■ Extracted entries:
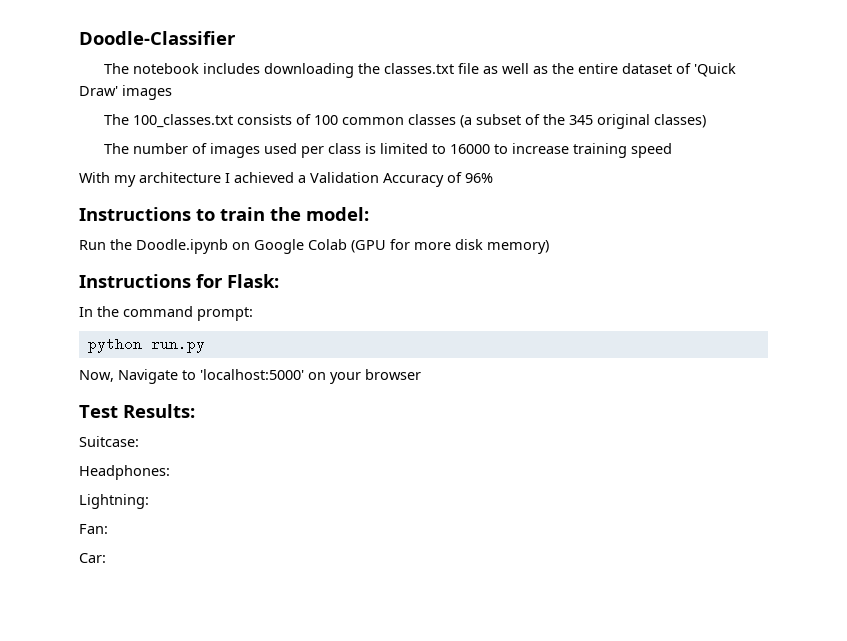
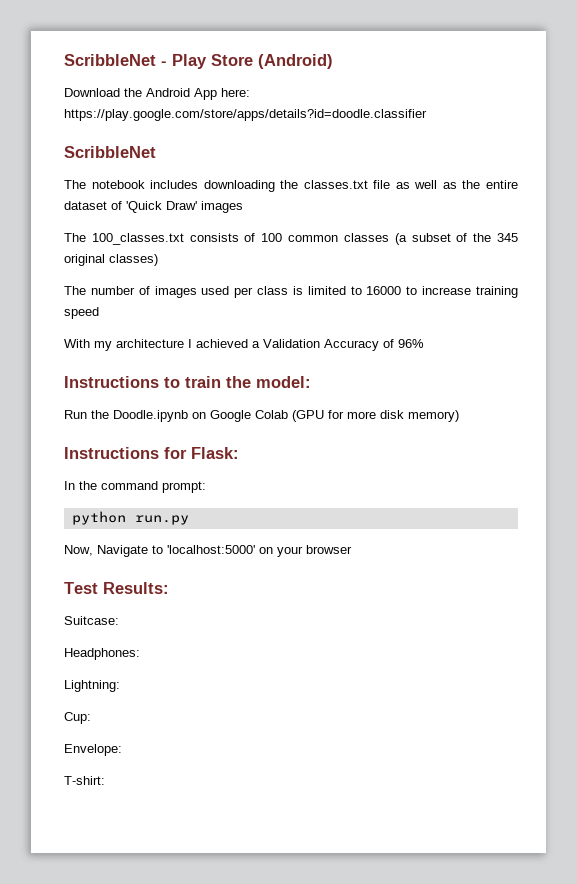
[79,31,236,45] Doodle-Classifier -> [64,54,333,69] [64,88,250,100] [64,109,427,121] [64,146,156,158] ScribbleNet - Play Store (Android) // Download the Android App here: https://play.google.com/store/apps/details?id=doodle.classifier // ScribbleNet
[79,524,108,534] [79,553,106,563] Fan: // Car: -> [64,712,91,724] [64,744,122,756] [64,776,105,785] Cup: // Envelope: // T-shirt:

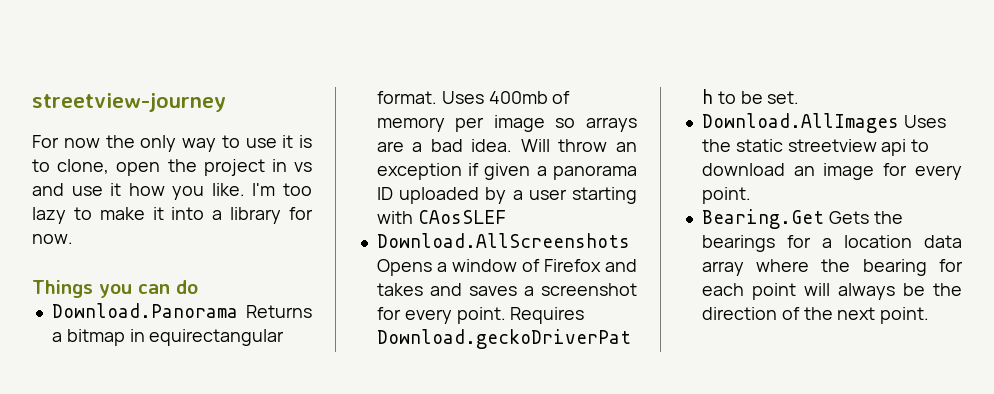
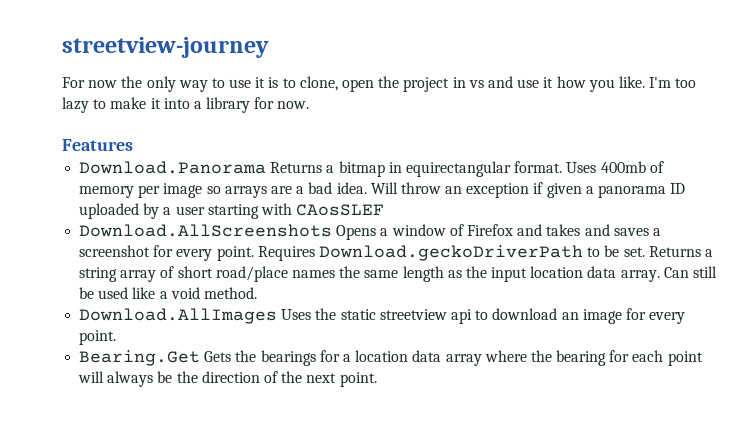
[32,280,198,298] Things you can do -> [62,139,133,151] Features
(800, 97) none -> [648,246,713,257] [79,266,718,282] [79,287,257,299] Returns a string array of short road/place names the same length as the input location data array. Can still be used like a void method.

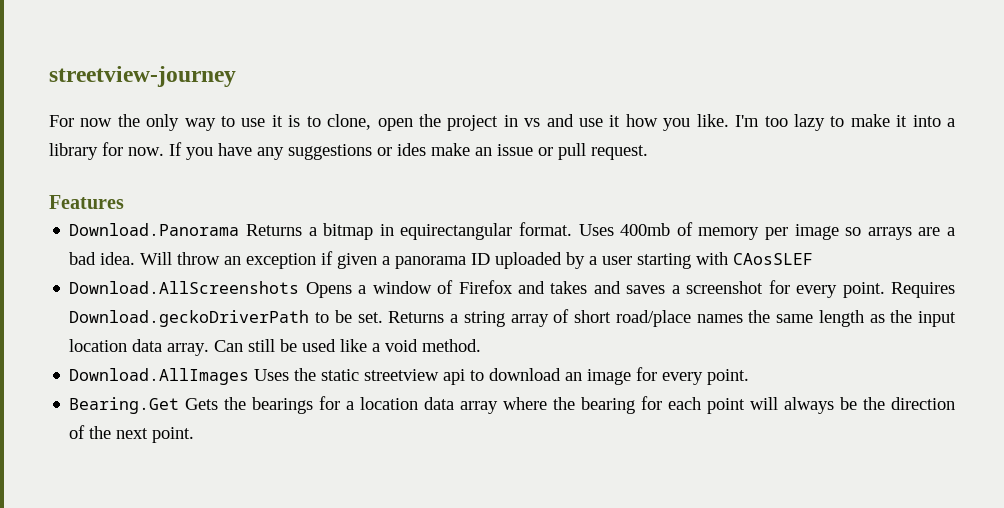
(310, 105) none -> [169,142,648,160] If you have any suggestions or ides make an issue or pull request.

■ Exercise prompt: Return each line of the listing that holds the string "none".

■ Written solution:
(800, 97) none -> [648,246,713,257] [79,266,718,282] [79,287,257,299] Returns a string array of short road/place names the same length as the input location data array. Can still be used like a void method.
(310, 105) none -> [169,142,648,160] If you have any suggestions or ides make an issue or pull request.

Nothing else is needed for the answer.